SARN isn’t new to sharing his intrusive thoughts at all, but on dark places, intrusive thoughts are so much darker. The ramshackle follower “it was RAINING!!” has lyrics either worring or intriguing an average black metal songwriter. “I tripped on a pile of paperback Bibles, pierced my left eye on a rusted metal spike,” SARN recalls in his thoughts. Don’t ask where the nail came from or why children were playing in the blood in his imagination. Just know this isn’t the last time rotten luck even appears. The tragically catchy and stylistically proggy “good boi,” featuring singer, songwriter, and longtime friend John Vanderslice, flips from a sturdy indie rocker into a soaring space rock denouement that will likely impress members of Oakland’s former Anticon. Rapper, singer, and songwriter WHY? finds him brushing his teeth with hemorrhoid ointment and accidentally blushing his contacts after a drunken vomit. Oh yeah, and he takes boner pills for the fun of just watching the growth on “freakin’ out.”
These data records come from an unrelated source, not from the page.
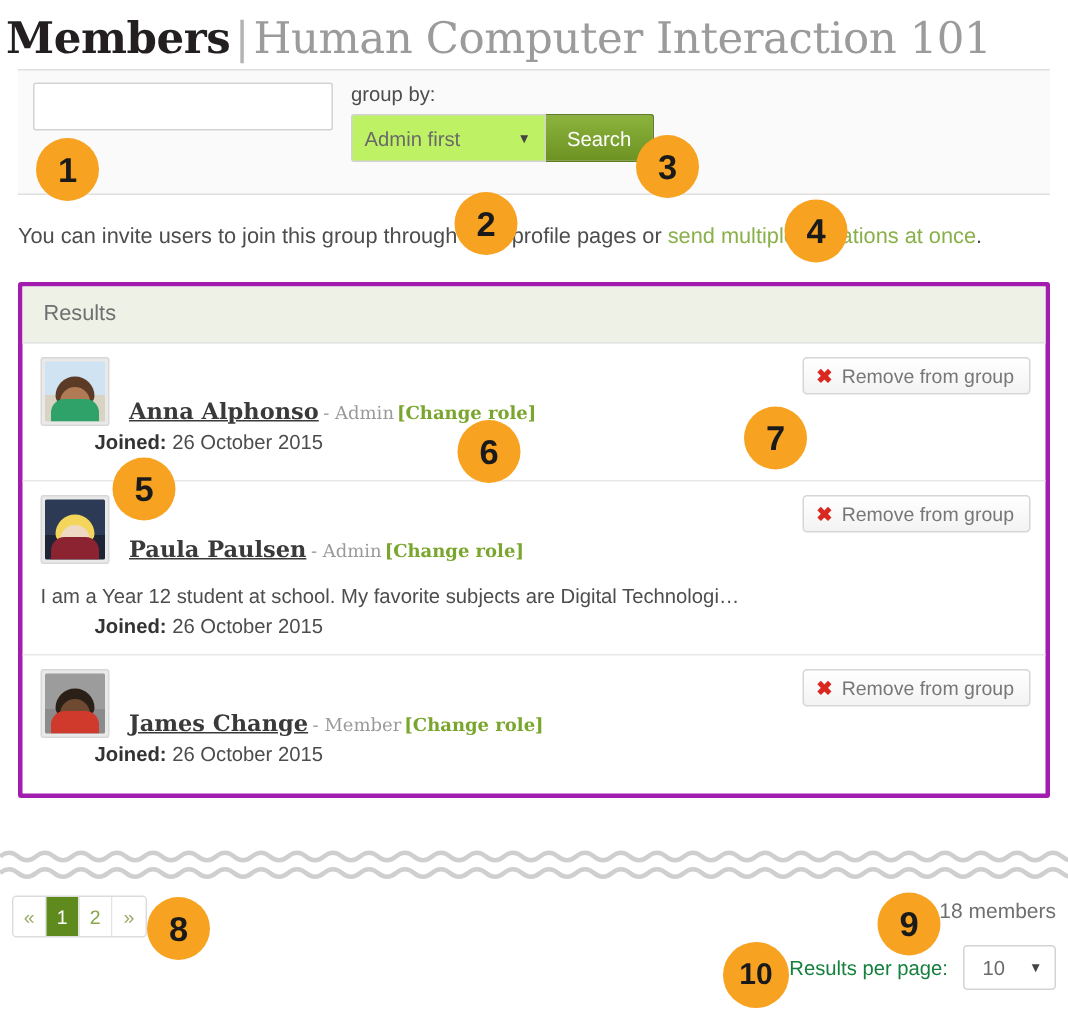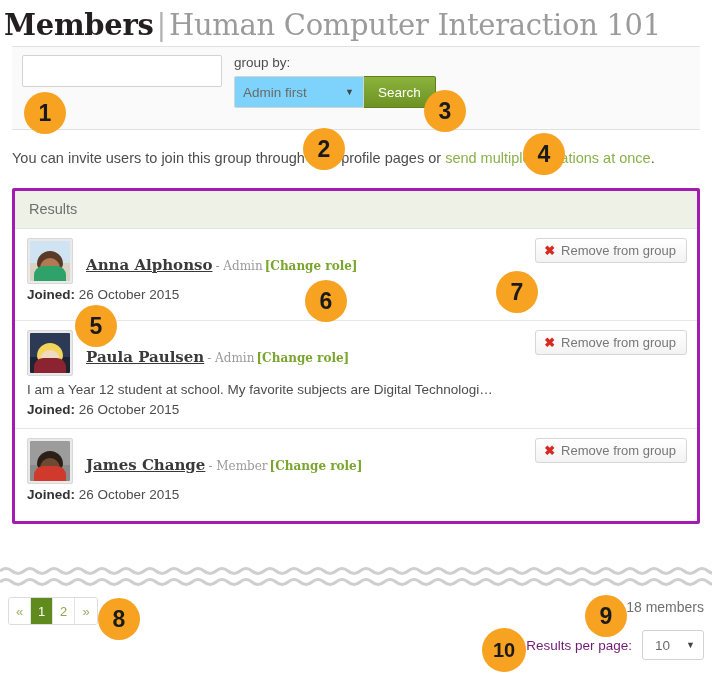--- a/index.html
+++ b/index.html
@@ -63,7 +63,7 @@
   .sort-select {
     width: 130px; height: 32px;
     border: 1px solid #d3d3d3;
-    background: #7dd3fc;
+    background: #bef264;
     border-radius: 2px 0 0 2px;
     font-size: 13.5px;
     color: #6a6a6a;

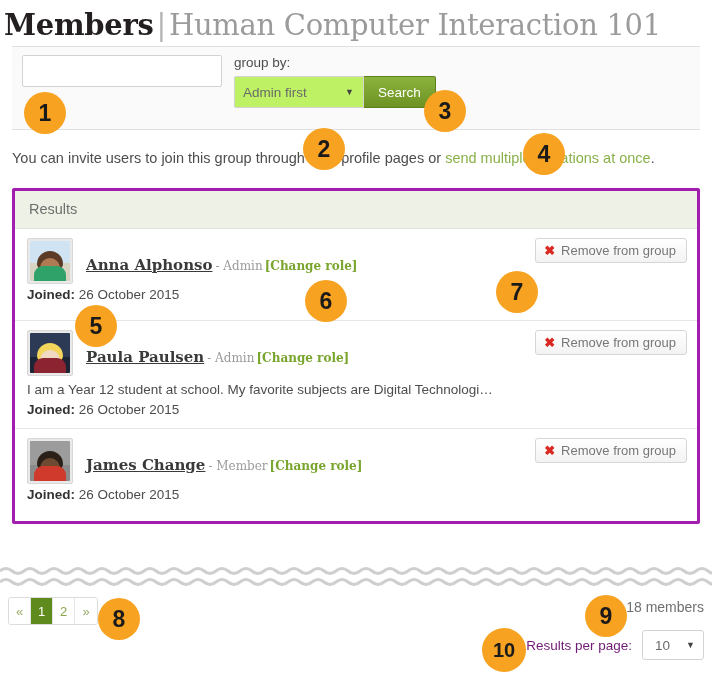--- a/index.html
+++ b/index.html
@@ -124,7 +124,7 @@
     min-height: 92px;
   }
   .member-row.last { border-bottom: none; }
-  .member-top { display: flex; align-items: center; }
+  .member-top { display: flex; align-items: flex-end; }
   .avatar {
     width: 46px; height: 46px;
     border: 1px solid #d8d8d8;

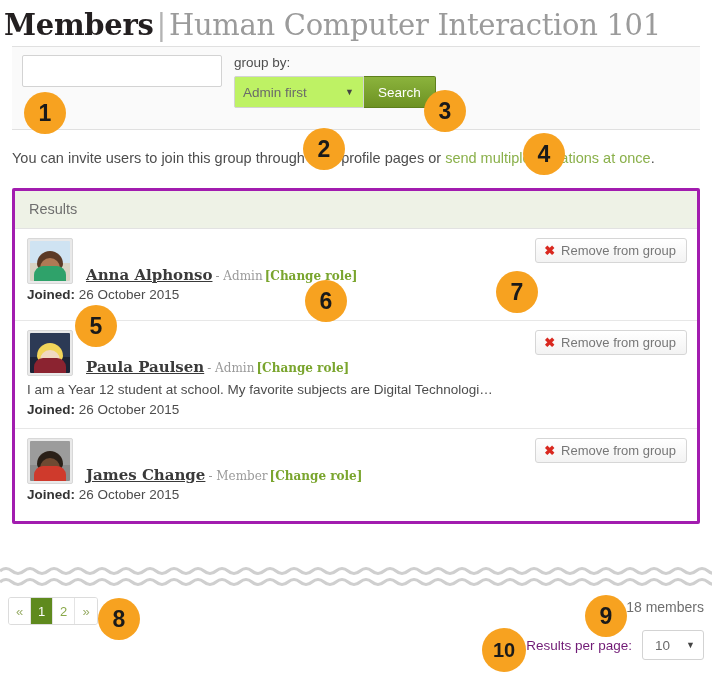--- a/index.html
+++ b/index.html
@@ -201,6 +201,7 @@
     color: #4d4d4d;
     line-height: 19px;
     margin-top: 1px;
+    margin-left: 36px;
   }
   .member-joined b { color: #333; }
 

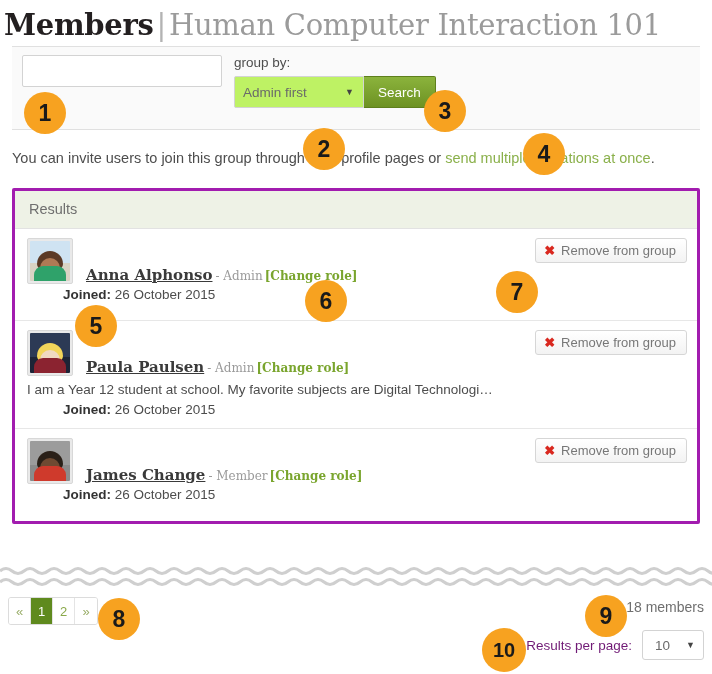--- a/index.html
+++ b/index.html
@@ -194,7 +194,7 @@
     font-size: 13.5px;
     color: #4d4d4d;
     line-height: 19px;
-    margin-top: 4px;
+    margin-top: 12px;
   }
   .member-joined {
     font-size: 13.5px;

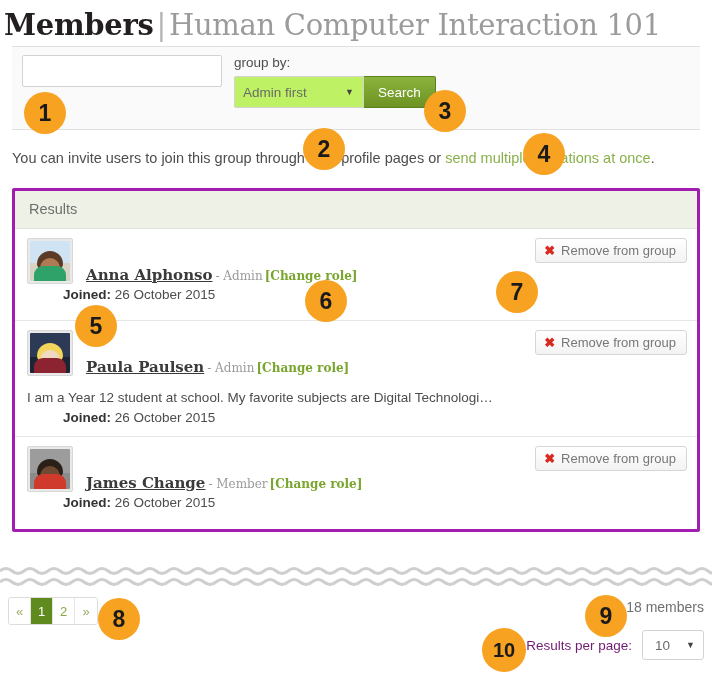--- a/index.html
+++ b/index.html
@@ -270,7 +270,7 @@
     right: 8px; top: 38px;
     display: flex; align-items: center;
   }
-  .rpp-label { font-size: 13.5px; color: #701a75; margin-right: 10px; }
+  .rpp-label { font-size: 13.5px; color: #15803d; margin-right: 10px; }
   .rpp-select {
     width: 62px; height: 30px;
     border: 1px solid #d3d3d3;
How do such deep, dark feelings affect his relationships and approach to them? His answer is not to let the sense of spiritual death make anyone feel like he doesn’t have a heart or a conscience. He pleads with a lover on “Pillow” by saying, “I don’t wanna be this way.” He also admits his “love was not to scale,” but no matter the strength of the sentiment, it just cannot overcome the nihilism, as he states, “these are just words.” Similar attitudes appear when he surveys a longtime pursuit for a successful dream and how at odds it is with him getting older on the ambient sigh of resignation, “DUMB.” After all, SARN has been making music since, if going by his discography, 2015 with Foreign Feeling. He may not have a lot of control over what happens, but his grip on the real world as it is now should signal further where SARN’s mind is at. He’s dying inside, but all he can do is laugh. And honestly? Same.

And so, album closer “driftin,” opening with Fargo synths before bursting with clean guitars and blasting drums, finds him throwing his hands high with what’s left to figure out the best option for leaving this realm. On “reckless,” he suggests the least one can do is “remember the way that I was and we were when I was ok.” As ideal as it may be to end the album and this review on a cheerful note, it is more realistic to ask if we are truly okay with the times we live in. If not, likely this album is one you’ll connect with: the one for when everything in life, both inside and out, gets too much, you just want some refuge from the ever-compounding madness, and somehow it just never comes. But for the listener, maybe it just might.